When a machine vision system indicates that there is an object in front of the vehicle, the controller 54 may active segments which are aligned with the object, in order to light the object.

Controller 54 may be configured to respond to a single sensor or multiple sensors at once, such as activating segments corresponding to high beams while turning left, and so forth.

In some embodiments, controller may 54 be configured to activate different beam patterns, where the standard beam varies according to driving environment. For example, different standard beams may be activated for motorway, country, urban, and high beam driving situations. Other capabilities include automated high beam/low beam switching, “marker light” illumination (i.e. highlighting a specific object), and glare prevention for oncoming traffic (vehicular or otherwise). In some embodiments, one sensor is a user-activated or automatically-activated switch that controls every segment identically.

FIG. 8 illustrates an adaptive lighting system for spotlighting. A collimating lens 70, which translates position of light into angle of light as illustrated in FIG. 8, receives light from a light source 10, such as one including multiple LED segments as described above. The use of a segmented LED allows collimating lens 70 to be compact. For example, individual, non-segmented LEDs may each have a diameter between 1.5 mm and 5 mm. An array of 64 such LEDs may be between 12×12 mm and 40×40 mm. A lens needed to project a beam from such a source may need a diameter between 50 mm and 200 mm. In contrast, a 2×2 mm LED divided into 64 segments may need a lens no more than 35 mm in diameter, which may significantly reduce the size and cost of the system.

One application of the system illustrated in FIG. 8 is a jitter-stabilized flashlight. Controller 54 compensates for hand-held jitter by selectively activating segments in light source 10, in response to input from sensors 52, which may be, for example, accelerometers, sensors, or switches that detect how the light source is moving. Controllers for electronic image stabilization are well known in the field of video recorders.

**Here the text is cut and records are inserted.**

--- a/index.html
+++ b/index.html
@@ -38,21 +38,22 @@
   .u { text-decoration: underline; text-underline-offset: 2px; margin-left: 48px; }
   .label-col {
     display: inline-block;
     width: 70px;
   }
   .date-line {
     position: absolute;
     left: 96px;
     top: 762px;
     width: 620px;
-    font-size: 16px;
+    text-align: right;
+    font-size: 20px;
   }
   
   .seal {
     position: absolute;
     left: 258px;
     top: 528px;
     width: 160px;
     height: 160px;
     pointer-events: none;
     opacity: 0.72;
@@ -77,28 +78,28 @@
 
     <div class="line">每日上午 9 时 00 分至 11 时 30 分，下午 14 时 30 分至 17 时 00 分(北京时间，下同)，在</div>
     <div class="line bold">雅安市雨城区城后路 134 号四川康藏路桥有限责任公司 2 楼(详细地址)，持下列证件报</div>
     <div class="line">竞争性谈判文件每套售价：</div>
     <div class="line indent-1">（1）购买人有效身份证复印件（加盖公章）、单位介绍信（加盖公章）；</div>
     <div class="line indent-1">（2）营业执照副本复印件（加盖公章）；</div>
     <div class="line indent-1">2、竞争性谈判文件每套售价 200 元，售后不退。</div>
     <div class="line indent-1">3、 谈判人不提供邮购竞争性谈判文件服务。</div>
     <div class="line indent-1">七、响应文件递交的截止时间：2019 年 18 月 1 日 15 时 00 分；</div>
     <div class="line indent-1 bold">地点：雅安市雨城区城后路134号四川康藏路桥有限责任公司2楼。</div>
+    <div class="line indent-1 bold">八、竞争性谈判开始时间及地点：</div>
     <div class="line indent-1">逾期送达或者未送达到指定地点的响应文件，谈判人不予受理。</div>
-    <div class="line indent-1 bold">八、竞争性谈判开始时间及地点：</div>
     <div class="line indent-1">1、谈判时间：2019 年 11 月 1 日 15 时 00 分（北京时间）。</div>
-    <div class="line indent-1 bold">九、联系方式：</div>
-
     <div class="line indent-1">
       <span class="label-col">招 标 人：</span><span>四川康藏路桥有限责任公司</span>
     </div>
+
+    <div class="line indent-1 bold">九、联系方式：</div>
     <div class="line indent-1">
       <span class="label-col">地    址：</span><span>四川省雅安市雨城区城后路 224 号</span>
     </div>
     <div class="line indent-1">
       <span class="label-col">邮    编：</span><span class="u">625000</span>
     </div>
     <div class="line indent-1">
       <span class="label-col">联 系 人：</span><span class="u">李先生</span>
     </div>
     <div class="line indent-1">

Such a controller may be used to stabilize the light beam in a jitter-stabilized spotlight or flashlight.

Having described the invention in detail, those skilled in the art will appreciate that, given the present disclosure, modifications may be made to the invention without departing from the spirit of the inventive concept described herein. Therefore, it is not intended that the scope of the invention be limited to the specific embodiments illustrated and described.

Claims

1. A device comprising:

a light source comprising at least one light emitting device connected to a mount, the light emitting device comprising a plurality of segments, each segment comprising a III-nitride light emitting layer disposed between an n-type region and a p-type region, wherein neighboring segments are spaced less than 200 microns apart, wherein the mount is configured such that at least two segments may be independently activated;

a sensor; and

a controller coupled between the sensor and the mount, wherein the controller is operable to receive an input from the sensor and based on the input, selectively energize at least one segment in the light source.

2. The device of claim 1 wherein the plurality of segments are grown on a single growth substrate.

3. The device of claim 2 wherein adjacent segments are separated by a trench.

4. The device of claim 3 wherein the trench is filled with a dielectric.

5. The device of claim 2 wherein the growth substrate is removed from each light emitting device.

6. The device of claim 2 wherein at least two neighboring segments share a single n-type region.

7. The device of claim 1 further comprising a wavelength converting material disposed over at least one light emitting device in the light source.

8. The device of claim 1 wherein the sensor comprises a user-activated switch.

9. The device of claim 1 wherein the sensor is operable to indicate an orientation of the light source relative to gravity.

10. The device of claim 1 wherein the sensor is operable to indicate whether a wheel on an automobile is turned.

11. The device of claim 1 wherein the sensor comprises a machine vision system.

12. The device of claim 1 wherein the sensor comprises a switch that is user-activated or automatically-activated, wherein the switch controls every segment identically.